Problem to solve =
In the material below, count the lines with the word "configuration" and state that number only.

Supplied material =
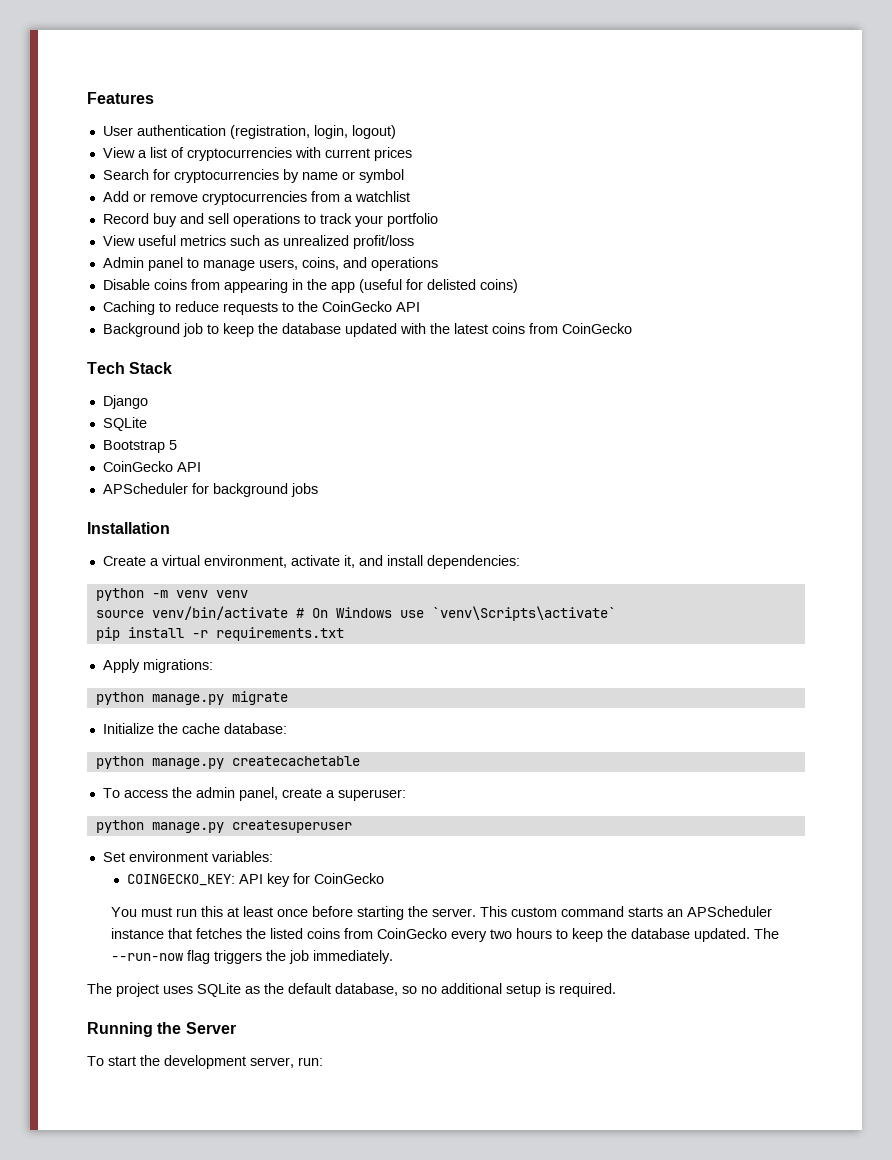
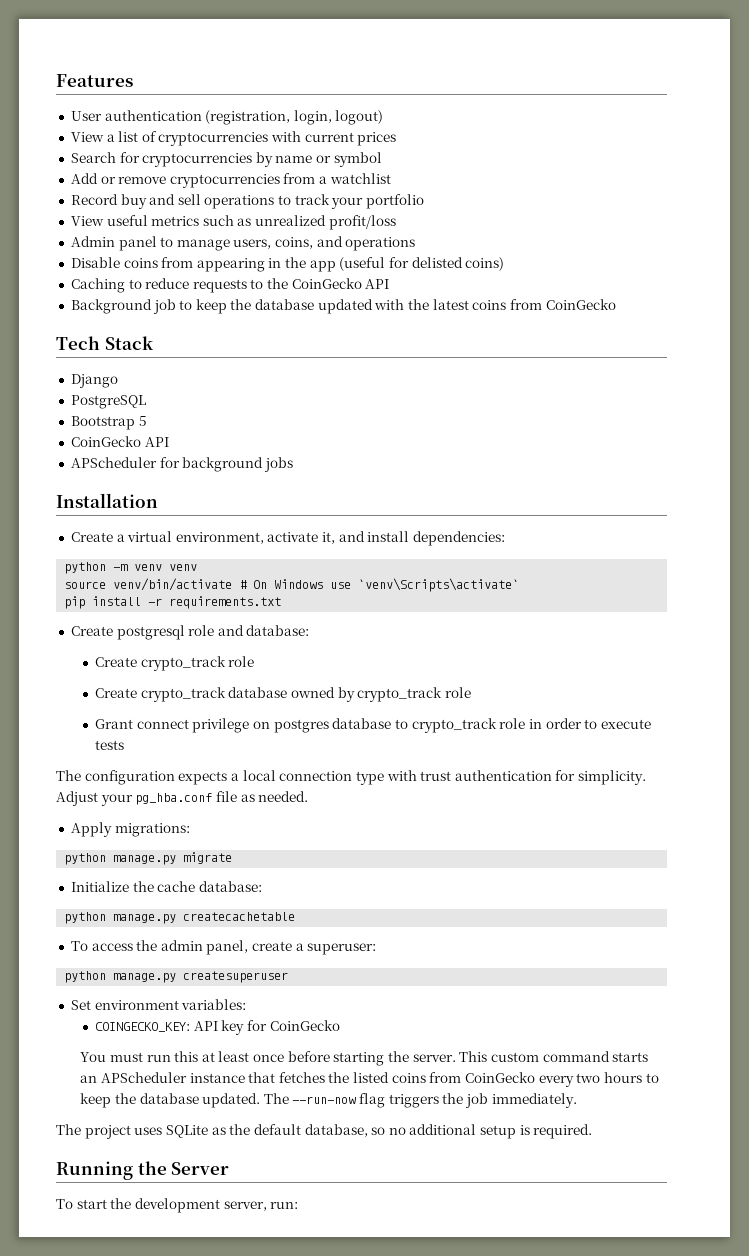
  Django
- SQLite
+ PostgreSQL
+ Create postgresql role and database:
+ Create crypto_track role
+ Create crypto_track database owned by crypto_track role
+ Grant connect privilege on postgres database to crypto_track role in order to execute tests
+ The configuration expects a local connection type with trust authentication for simplicity. Adjust your pg_hba.conf file as needed.

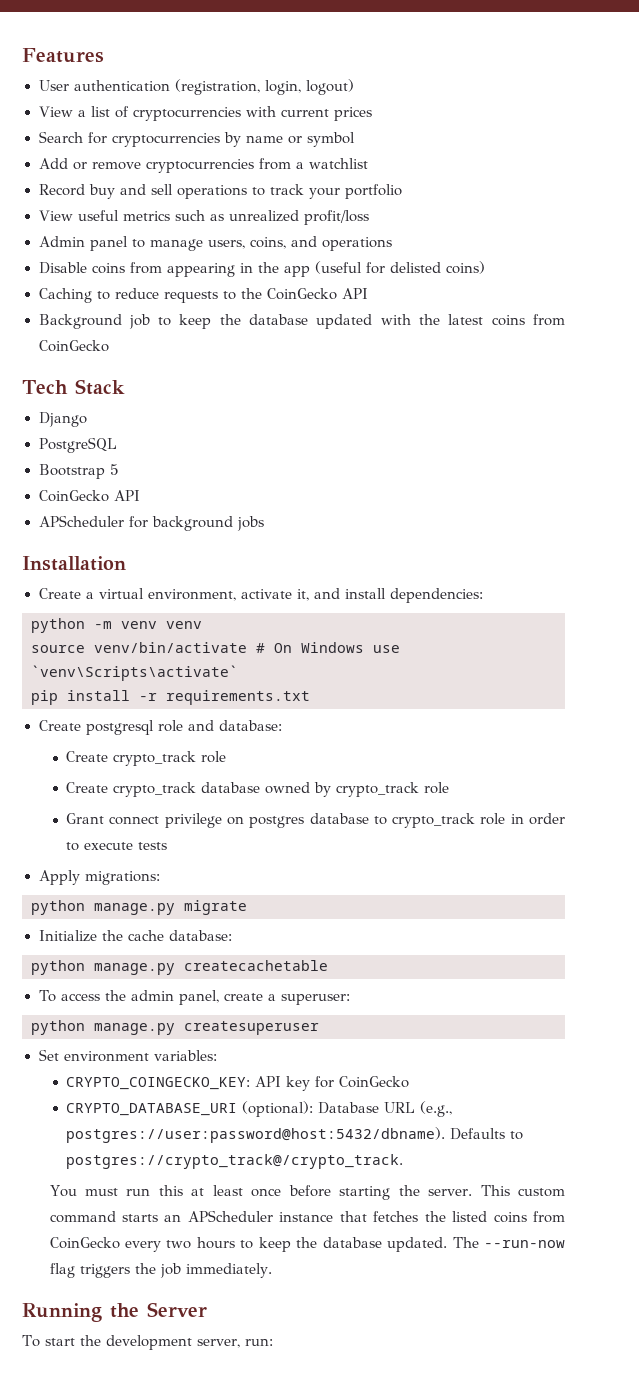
- The configuration expects a local connection type with trust authentication for simplicity. Adjust your pg_hba.conf file as needed.
- COINGECKO_KEY: API key for CoinGecko
+ CRYPTO_COINGECKO_KEY: API key for CoinGecko
+ CRYPTO_DATABASE_URI (optional): Database URL (e.g., postgres://user:password@host:5432/dbname). Defaults to postgres://crypto_track@/crypto_track.
- The project uses SQLite as the default database, so no additional setup is required.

Output =
2